Review of Python

Section 1: Interactive and Script Mode

This section deals with the two fundamental environments where you can write and execute Python code.

Analogy: Think of Interactive Mode as having a live conversation with a calculator, and Script Mode as writing a full recipe to be followed later.

Interactive Mode

This is the direct command-line shell where you can execute one command at a time and get immediate results. It is also known as the REPL (Read-Eval-Print Loop) because it Reads your command, Evaluates it, Prints the result, and Loops back to wait for the next command.

• How it looks: You'll see the Python prompt, which is three greater-than signs (>>>).
• Purpose:
  • Testing: Quickly test a small piece of code or a function.
  • Exploring: Experiment with commands to see what they do.
  • Debugging: Check the value of variables while a program is running (in more advanced scenarios).
• Limitation: The code you write is not saved. Once you close the shell, everything is gone.

Code Example:

>>> 25 * 4
100
>>> my_name = "Arjun"
>>> print("Hello, " + my_name)
Hello, Arjun
>>>

Notice how Python responds instantly after each line is executed.

Script Mode

This is the standard method for writing programs. You write your code in a text file and save it with a .py extension.
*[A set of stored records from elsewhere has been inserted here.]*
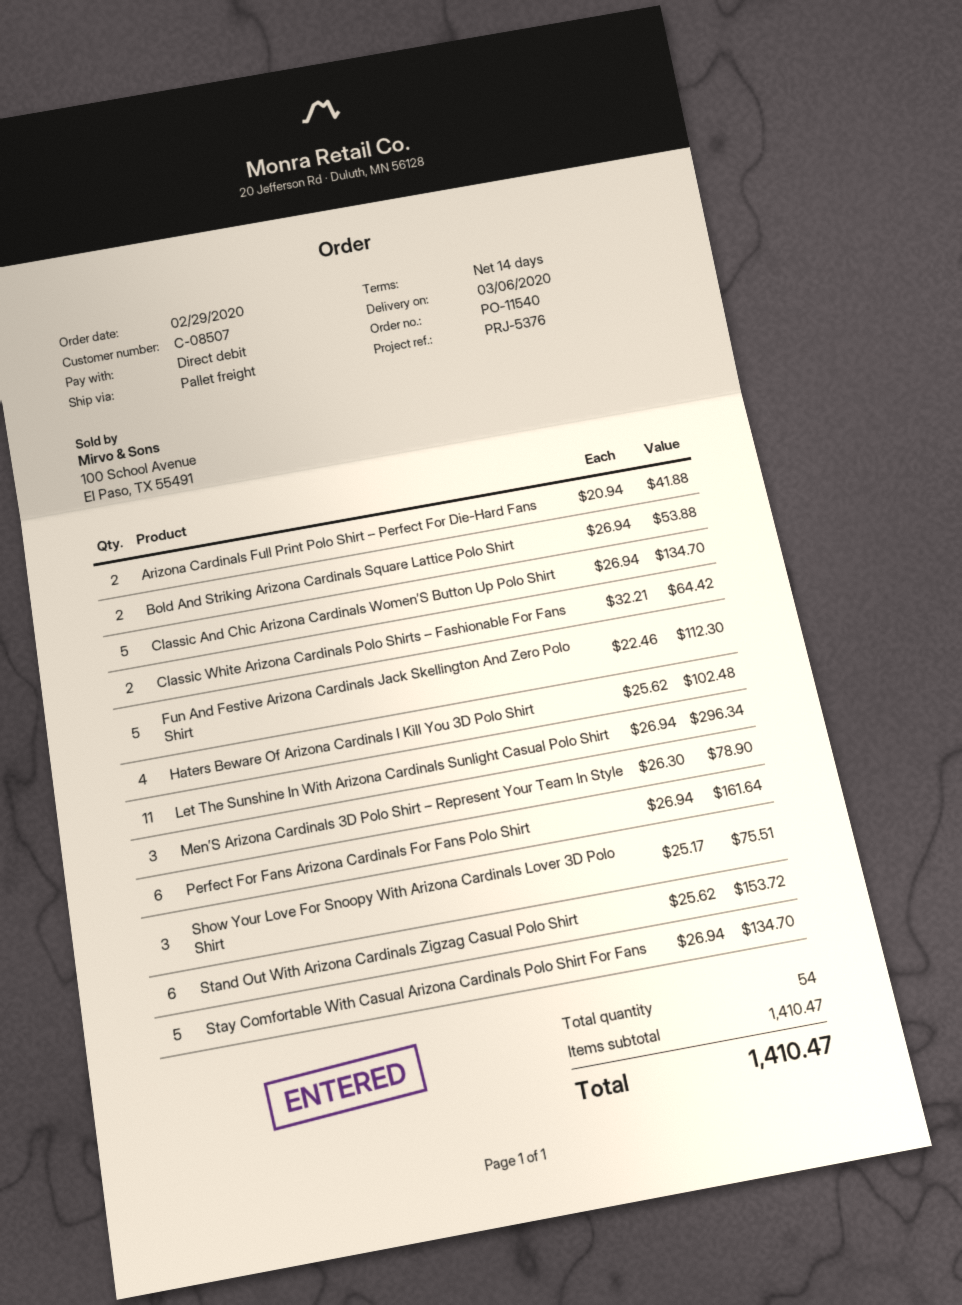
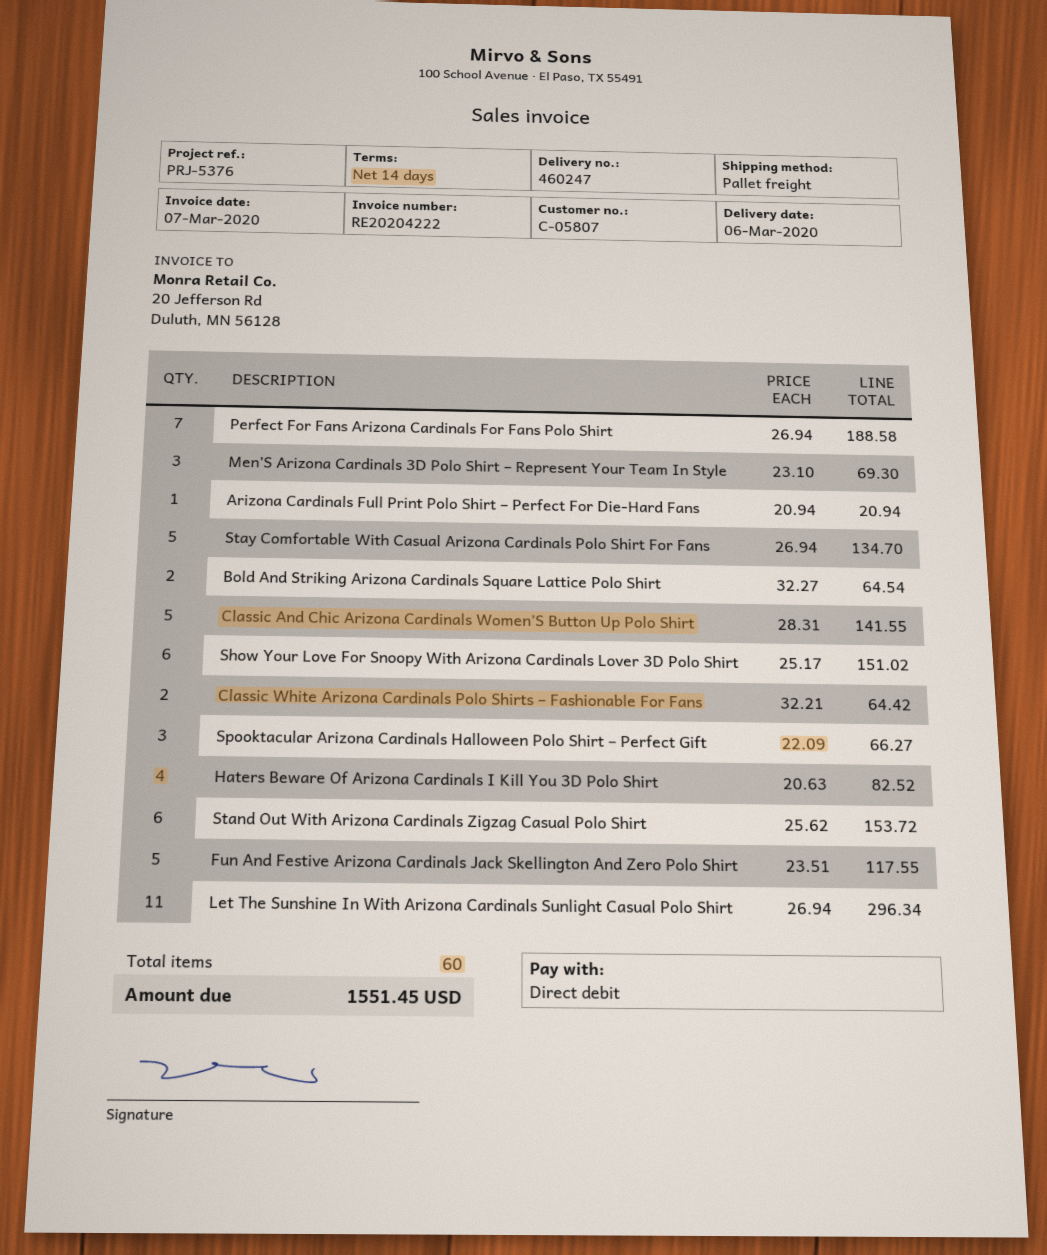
customer number: C-08507 -> C-05807
Arizona Cardinals Full Print Polo Shirt – Perfect For Die-Hard Fans: 2 x 20.94 = 41.88 -> 1 x 20.94 = 20.94
Bold And Striking Arizona Cardinals Square Lattice Polo Shirt: 2 x 26.94 = 53.88 -> 2 x 32.27 = 64.54
Classic And Chic Arizona Cardinals Women’S Button Up Polo Shirt: 5 x 26.94 = 134.70 -> 5 x 28.31 = 141.55
Fun And Festive Arizona Cardinals Jack Skellington And Zero Polo Shirt: 5 x 22.46 = 112.30 -> 5 x 23.51 = 117.55
Haters Beware Of Arizona Cardinals I Kill You 3D Polo Shirt: 4 x 25.62 = 102.48 -> 4 x 20.63 = 82.52
Men’S Arizona Cardinals 3D Polo Shirt – Represent Your Team In Style: 3 x 26.30 = 78.90 -> 3 x 23.10 = 69.30
Perfect For Fans Arizona Cardinals For Fans Polo Shirt: 6 x 26.94 = 161.64 -> 7 x 26.94 = 188.58
Show Your Love For Snoopy With Arizona Cardinals Lover 3D Polo Shirt: 3 x 25.17 = 75.51 -> 6 x 25.17 = 151.02
Spooktacular Arizona Cardinals Halloween Polo Shirt – Perfect Gift: none -> 3 x 22.09 = 66.27
total quantity: 54 -> 60
total: 1410.47 -> 1551.45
The Python interpreter then executes all the commands in the file from top to bottom.

• How it works:
  1. Open a text editor or an Integrated Development Environment (IDE) like IDLE, VS Code, etc.
  2. Write multiple lines of code.
  3. Save the file (e.g., my_first_program.py).
  4. Run the file from the command line (python my_first_program.py) or using the "Run" command in your IDE.
• Purpose:
  • Building Applications: This is how all real-world software is created.
  • Reusability: You can save your code and run it anytime you want without retyping it.
  • Organization: Allows for complex, multi-line logic that is well-structured.

Code Example (saved in a file named area_calculator.py):

# This program calculates the area of a rectangle
length = 10
width = 5
area = length * width

print("The length is:", length)
print("The width is:", width)
print("The area of the rectangle is:", area)

When you run this script, it executes all lines sequentially and prints the final output.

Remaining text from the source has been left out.